Dulu, ketika di SMP ada pelajaran bahasa Arab, karena saya masuk ke Madrasah Tsanawiyah, atau sekolah Islam yang sehari-harinya berguru ihwal agama dan termasuk itu bahasa Arab. Jujur, dulu saya bodoh banget dengan pelajaran itu. Setiap kali ada PR saya selalu menyontek dengan teman, begitu juga setiap kali ujian semester.

Aku benar-benar buta dengan pelajaran itu. Jelas saja, saya yang SD-nya dari sekolah umum masuk ke SMP Islam yang pelajarannya sangat berbeda. Meski perbedaannya tidak semua, tapi saya belum bisa menerimanya secara langsung, membutuhkan proses.

Tapi, itu dulu. Kini, di SMA, saya bisa dengan pelajaran itu. Kebiasaan menyontek dengan sahabat setiap kali ada PR atau ujian semester pun sudah tidak kulakukan, yang ada teman-temanku yang menyontek denganku karena kelabakan ketika mengisinya.

Nilai ujian semester yang biasanya mendapat tujuh kini menjelma sembilan, bahkan hampir mendapat nilai tepat yang hanya saya yang mendapatkannya di kelas. Ternyata, bahasa Arab itu sangat mudah, saya gres menyadarinya sekarang.

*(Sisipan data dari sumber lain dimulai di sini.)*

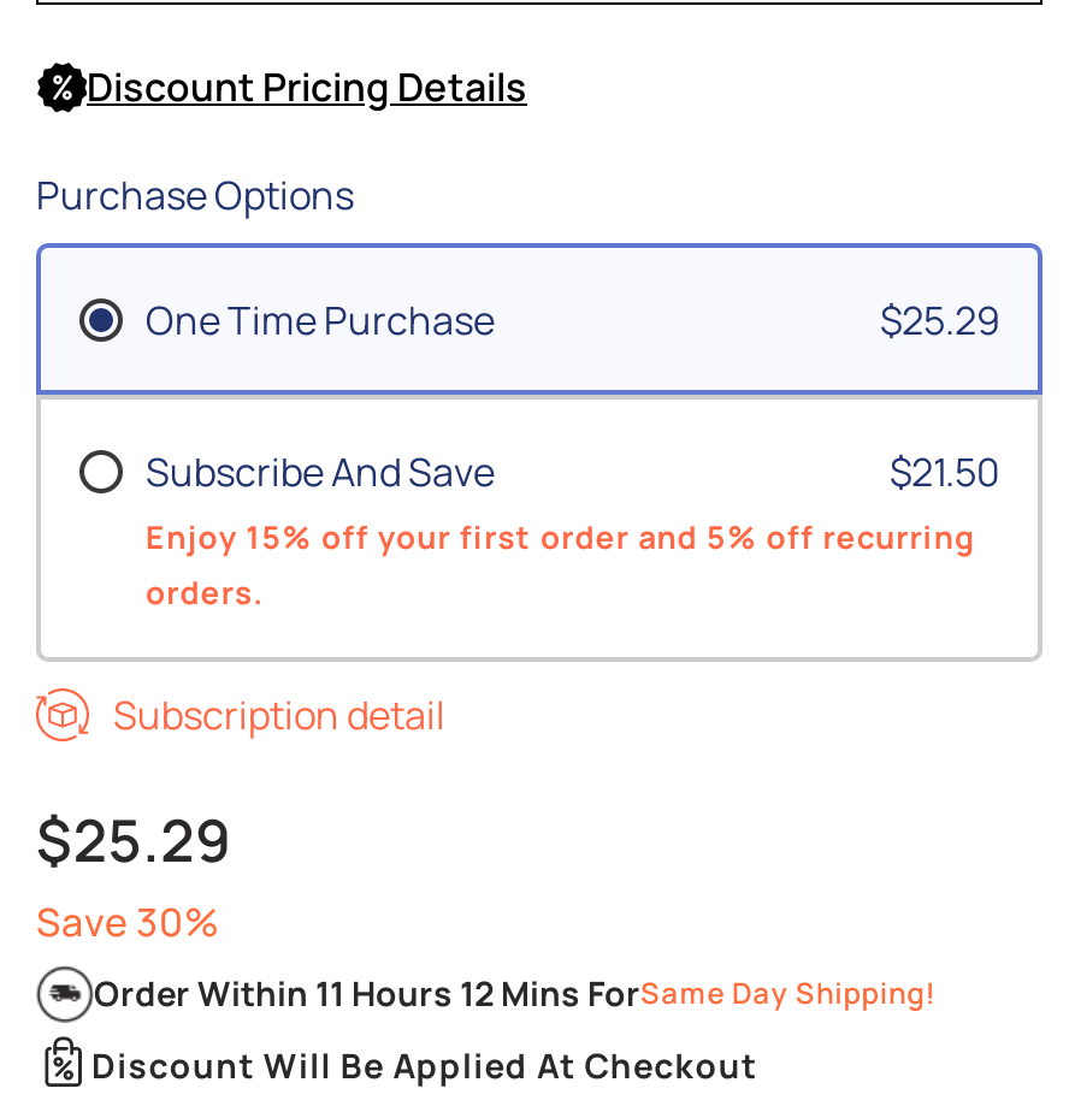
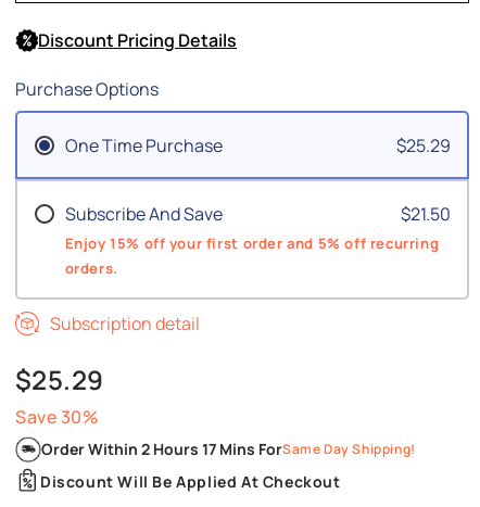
[94,971,936,1017] Order Within 11 Hours 12 Mins ForSame Day Shipping! -> [41,439,416,460] Order Within 2 Hours 17 Mins ForSame Day Shipping!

Aku fikir di SMA umum itu tidak ada bahasa Arab, ternyata ada. Alasan kenapa saya memilih melanjutkan ke SMA umum dibanding ke SMA Islam atau Madrasah Aliyah itu untuk menghindari pelajaran bahasa Arab, tapi ternyata saya salah, saya bertemu juga dengan pelajaran itu lagi sekarang.

Niat untuk menghindar dari pelajaran itu, kini malah mendekat. Tapi tak jadi masalah, saya sudah bisa dengan pelajaran itu. Sayangnya, di kelas dua belas ini kami tidak berguru bahasa Arab lagi. Kami fokus berguru ke pelajaran yang akan diujiankan nanti.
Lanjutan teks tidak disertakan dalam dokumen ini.